■ **YOUR OBJECTIVE**:
From the line that contains "Custom Businessman Bobblehead: 2" down to the last line of the data below, transcribe every line exactly.

■ **TASK INPUTS**:
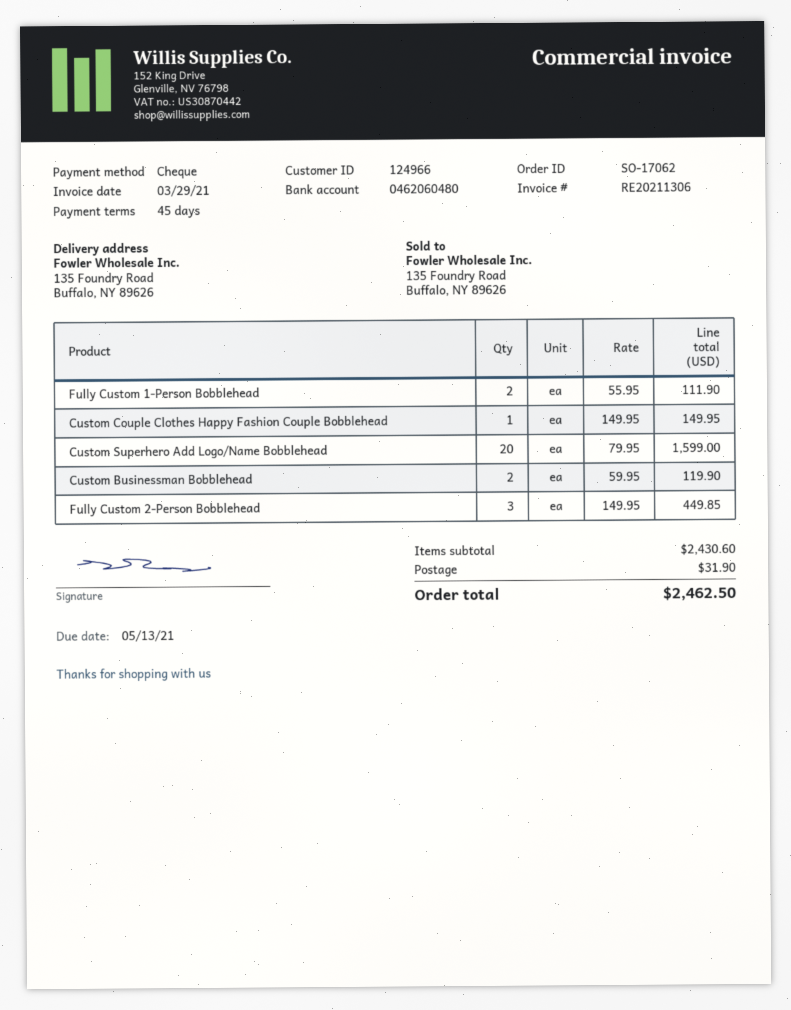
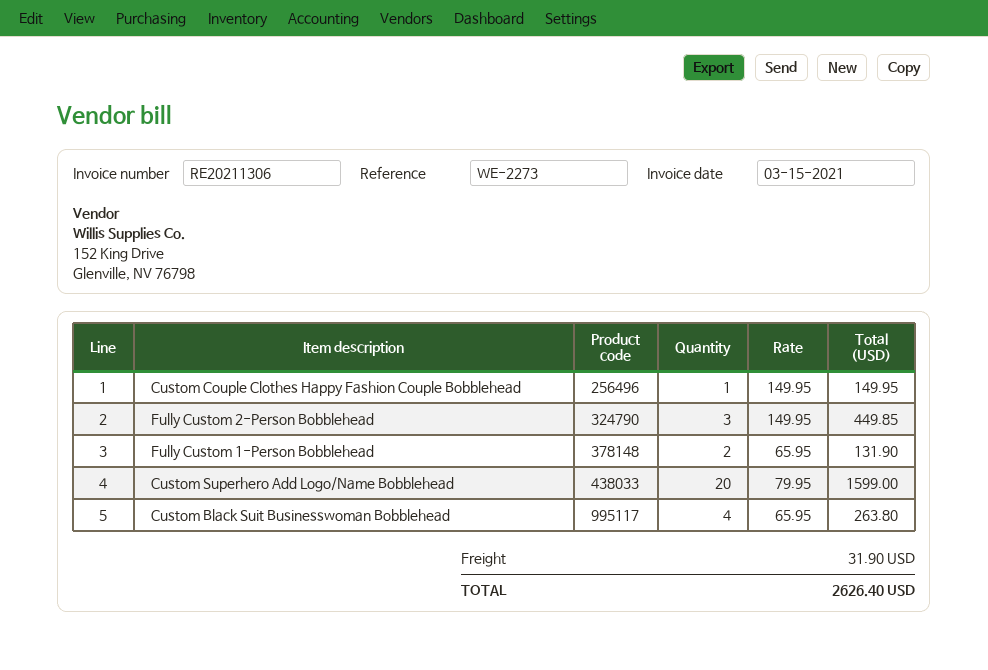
invoice date: 2021-03-29 -> 2021-03-15
Fully Custom 1-Person Bobblehead: 2 x 55.95 = 111.90 -> 2 x 65.95 = 131.90
Custom Businessman Bobblehead: 2 x 59.95 = 119.90 -> none
Custom Black Suit Businesswoman Bobblehead: none -> 4 x 65.95 = 263.80
total: 2462.50 -> 2626.40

■ **SOLVED PROBLEM**:
Custom Businessman Bobblehead: 2 x 59.95 = 119.90 -> none
Custom Black Suit Businesswoman Bobblehead: none -> 4 x 65.95 = 263.80
total: 2462.50 -> 2626.40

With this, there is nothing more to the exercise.